More about: Hizballah, Iran, Iraq, Israel & Zionism, Israeli Security, Syria

Despite What the UN Says, the Violence at the Gaza Border Is Military, Not Civilian, in Nature

March 22 2019

On Monday, a UN Human Rights Council commission of inquiry issued its final report on last spring’s disturbances at the Gaza border. Geoffrey Corn and Peter Margulies explain why the report is fatally flawed:

The commission framed the events [in Gaza] as a series of demonstrations that were “civilian in nature.” Israel and its Supreme Court, [which has investigated some of the killings that occurred], framed the same events quite differently: as a new evolution in Israel’s ongoing armed conflict with the terrorist organization Hamas. Consistency and common sense suggest that the Israeli High Court of Justice’s framing is a more rational explanation of what occurred at the Israel-Gaza border in spring 2018.

Kites, [for instance], played a telltale role [in the violence]. When most people think of kites, they think of a child’s plaything or a hobbyist’s harmless passion. In the Gaza confrontation, kites [became] a new and effective, albeit low-tech, tactic for attacking Israel. As the report conceded, senior Gaza leaders, including from Hamas, “encouraged” the unleashing of waves of incendiary kites that during and since the spring 2018 confrontations have burned thousands of acres of arable land within Israel. The resulting destruction included fires that damaged the Kerem Shalom border crossing, which conveys goods and gasoline from Israel to Gaza. . . .

Moreover, the incendiary-kite offensive was an effective diversion from the efforts encouraged and coordinated by Hamas last spring to pierce the border with Israel and attack both IDF personnel and the civilian residents of the beleaguered Israeli towns a short distance from the border fence. . . .

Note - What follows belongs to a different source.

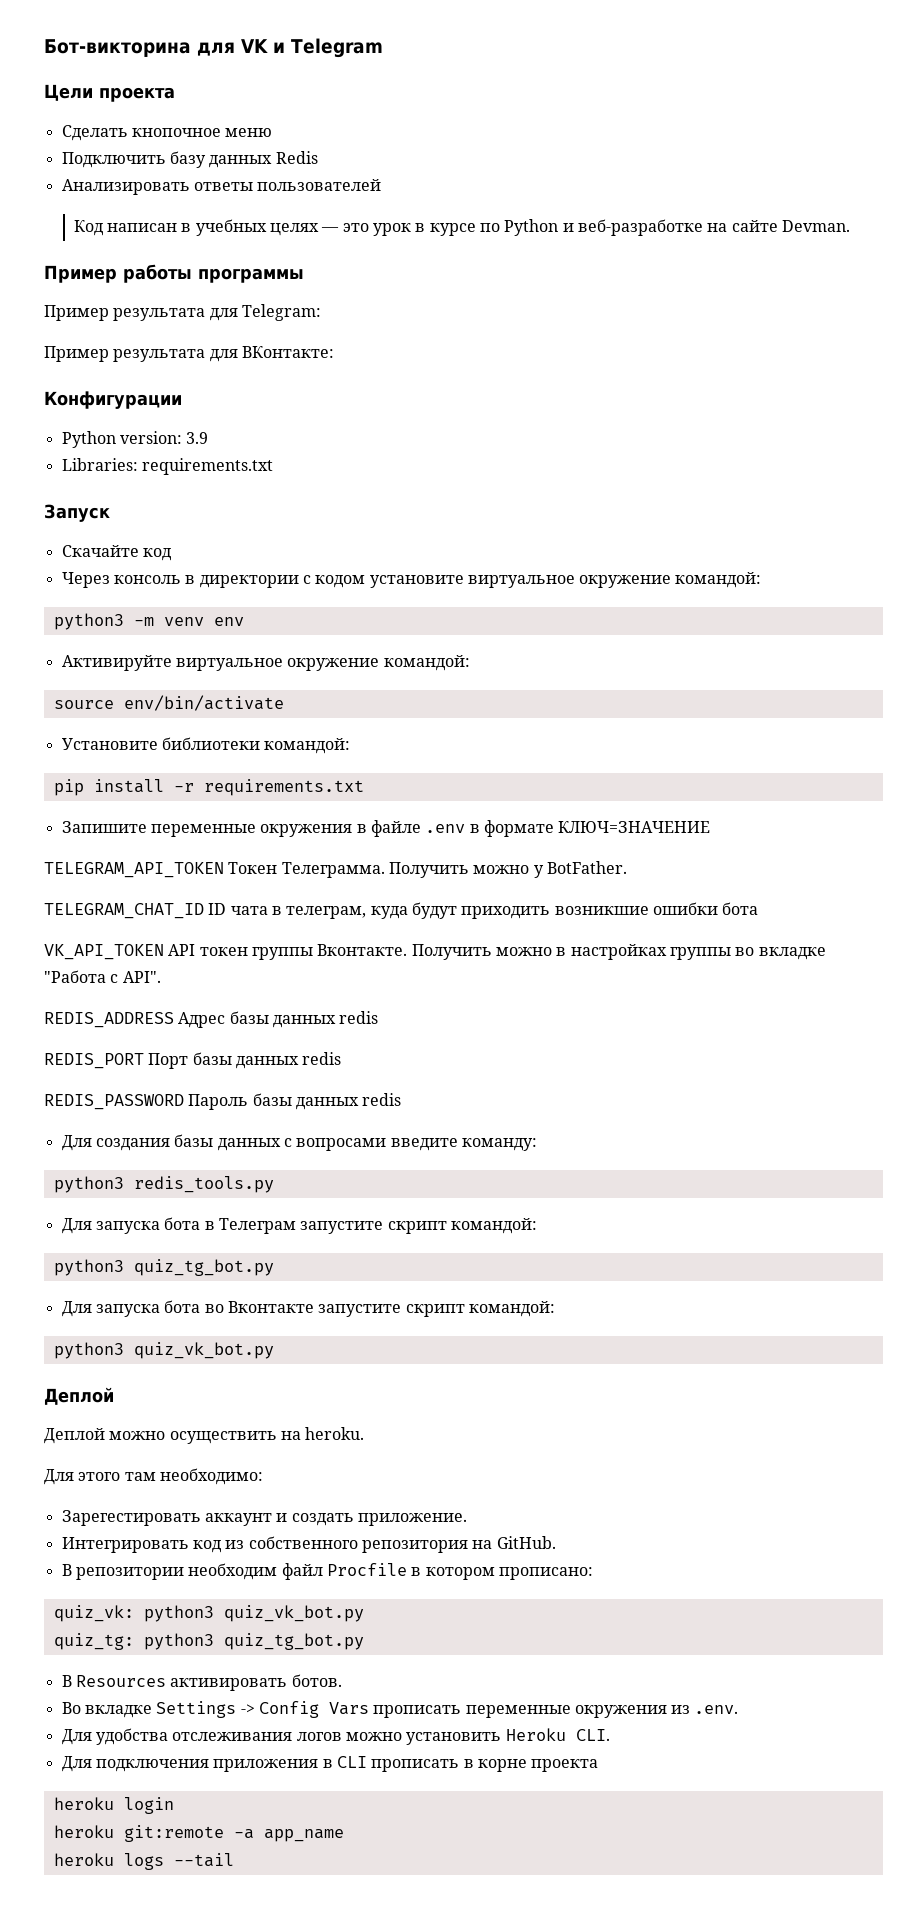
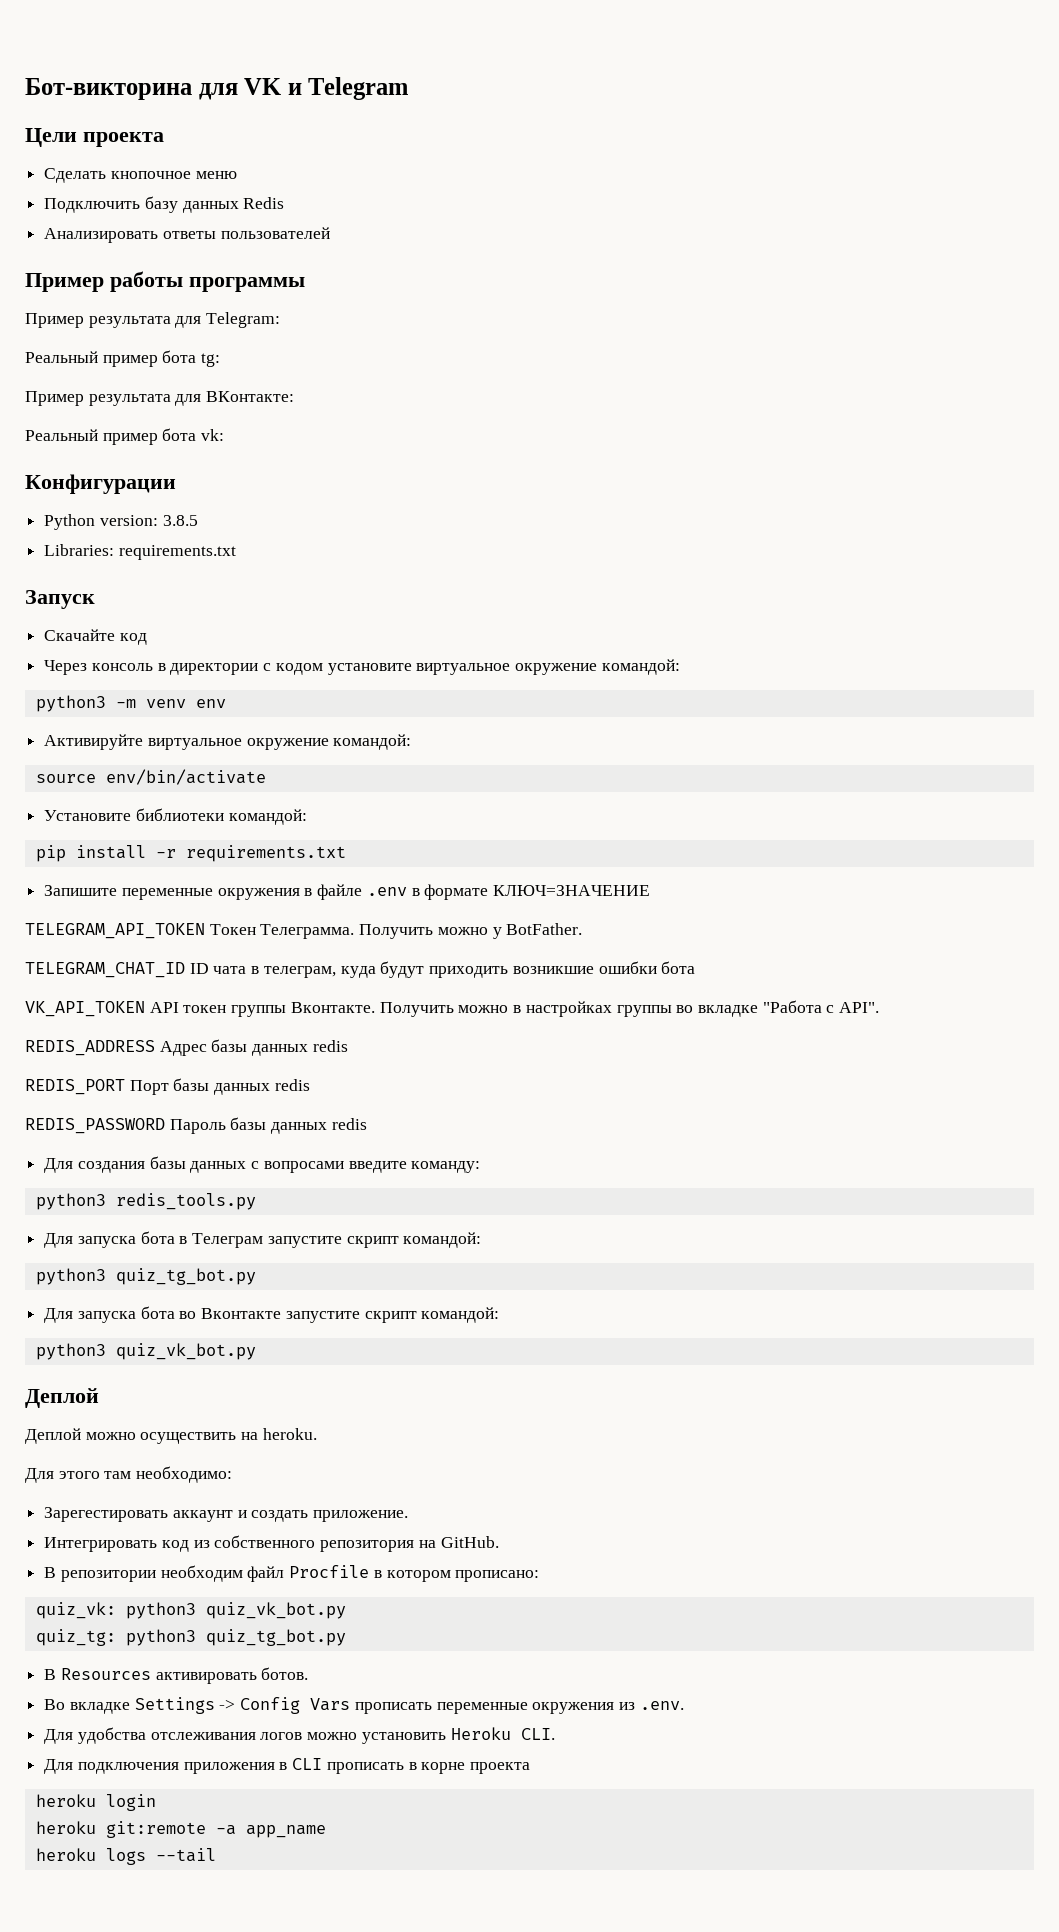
- Код написан в учебных целях — это урок в курсе по Python и веб-разработке на сайте Devman.
+ Реальный пример бота tg:
+ Реальный пример бота vk:
- Python version: 3.9
+ Python version: 3.8.5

The commission also failed to acknowledge that Hamas sought to use civilians as an operational cover to move members of its armed wing into position along the fence. For IDF commanders, this increased the importance of preventing a breach [in the fence]. Large crowds directly along the fence would simplify breakthrough attempts by intermingled Hamas and other belligerent operatives. The crowds themselves also could attempt to pour through any breach. Unfortunately, the commission seems to have completely omitted any credible assessment of the potential casualties on all sides that would have resulted from IDF action to seal a breach once it was achieved. . . .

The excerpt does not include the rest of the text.